When traders use covered call on SPMD
Covered calls on SPMD are an income strategy run on existing SPMD etf positions; traders typically sell calls at 25-35 delta with 30-45 days to expiration to balance premium against upside cap.
SPMD thesis for this covered call
The market-implied 1-standard-deviation range for SPMD extends from approximately $58.92 on the downside to $67.86 on the upside. A SPMD covered call collects premium on an existing long SPMD position, trading off upside above the short call strike for immediate income; the short strike selection should reflect the trader's view on whether SPMD will breach that level within the expiration window. Current SPMD IV rank near 24.52% sits in the lower third of its 1-year distribution, where IV often re-expands toward the mean; this favors premium-buying structures and disadvantages premium-selling structures on SPMD at 24.60%. As a Financial Services name, SPMD options can move on sector-level news flow (peer earnings, regulatory updates, industry-specific macro data) in addition to SPMD-specific events.

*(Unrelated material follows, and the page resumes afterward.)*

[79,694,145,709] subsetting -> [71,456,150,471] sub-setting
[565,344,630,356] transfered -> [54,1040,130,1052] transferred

SPMD covered call positions are structurally neutral to slightly bullish; the modeled P&L assumes European-style exercise at expiration and ignores early assignment, transaction costs, dividends paid before expiry on the stock leg (when present), and the bid-ask spread on the listed chain. SPMD positions also carry Financial Services sector concentration risk; news flow inside the sector (peer earnings, regulatory shifts, supply-chain headlines) can move SPMD alongside the broader basket even when SPMD-specific fundamentals are unchanged. Short-premium structures like a covered call on SPMD carry tail risk when realized volatility exceeds the implied move; review historical SPMD earnings reactions and macro stress periods before sizing. Always rebuild the position from current SPMD chain quotes before placing a trade.

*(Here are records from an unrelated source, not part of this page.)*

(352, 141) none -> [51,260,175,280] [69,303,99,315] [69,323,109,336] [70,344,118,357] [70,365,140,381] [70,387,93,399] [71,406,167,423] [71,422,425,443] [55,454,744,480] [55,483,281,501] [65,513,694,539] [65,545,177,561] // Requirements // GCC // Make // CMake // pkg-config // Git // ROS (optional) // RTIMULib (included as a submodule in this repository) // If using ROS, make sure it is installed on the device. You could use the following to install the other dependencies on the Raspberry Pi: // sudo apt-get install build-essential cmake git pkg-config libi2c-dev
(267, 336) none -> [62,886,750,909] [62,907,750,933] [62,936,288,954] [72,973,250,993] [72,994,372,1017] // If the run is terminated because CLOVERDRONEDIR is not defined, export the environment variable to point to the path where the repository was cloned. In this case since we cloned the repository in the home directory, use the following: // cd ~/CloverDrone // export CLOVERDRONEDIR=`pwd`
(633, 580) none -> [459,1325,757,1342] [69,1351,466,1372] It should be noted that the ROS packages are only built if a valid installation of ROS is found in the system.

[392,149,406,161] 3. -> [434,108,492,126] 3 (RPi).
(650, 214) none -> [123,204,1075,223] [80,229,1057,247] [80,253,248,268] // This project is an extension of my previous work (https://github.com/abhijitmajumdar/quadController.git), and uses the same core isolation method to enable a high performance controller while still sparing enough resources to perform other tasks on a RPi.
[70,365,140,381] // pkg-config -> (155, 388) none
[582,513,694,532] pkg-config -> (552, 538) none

Frequently asked questions
- What is a covered call on SPMD?
- A covered call on SPMD is the covered call strategy applied to SPMD (etf). The strategy is structurally neutral to slightly bullish: A covered call pairs long stock with a short out-of-the-money call, collecting premium and capping upside above the short strike in exchange for income. With SPMD etf trading near $63.39, the strikes shown on this page are snapped to the nearest listed SPMD chain strike and the premiums come straight from the end-of-day bid/ask midpoint.
- How are SPMD covered call max profit and max loss calculated?

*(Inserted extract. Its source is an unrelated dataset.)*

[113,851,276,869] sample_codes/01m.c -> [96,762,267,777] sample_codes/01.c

- Max profit equals short-strike minus cost basis plus premium times 100; max loss is cost basis minus premium (at zero). Breakeven is cost basis minus premium. For the SPMD covered call priced from the end-of-day chain at a 30-day expiry (ATM IV 24.60%), the computed maximum profit is unbounded per contract and the computed maximum loss is unbounded per contract. Live intraday quotes will differ as the chain moves through the trading session.
- What is the breakeven for a SPMD covered call?
- The breakeven for the SPMD covered call priced on this page is no defined breakeven on the modeled curve at expiration, derived from end-of-day chain premiums. Breakeven is the underlying price at which the strategy's P&L crosses zero ignoring transaction costs and assignment risk. The current SPMD market-implied 1-standard-deviation expected move is approximately 7.05%; if the move sits well outside the breakeven distance, the structure's risk-reward becomes correspondingly tighter.
- When should you consider a covered call on SPMD?
- Covered calls on SPMD are an income strategy run on existing SPMD etf positions; traders typically sell calls at 25-35 delta with 30-45 days to expiration to balance premium against upside cap.
- How does current SPMD implied volatility affect this covered call?
- SPMD ATM IV is at 24.60% with IV rank near 24.52%, which is on the low end of its 1-year range. Premium-buying structures (long call, long put, debit spreads) are relatively cheap in this regime; premium-selling structures collect less credit per unit risk.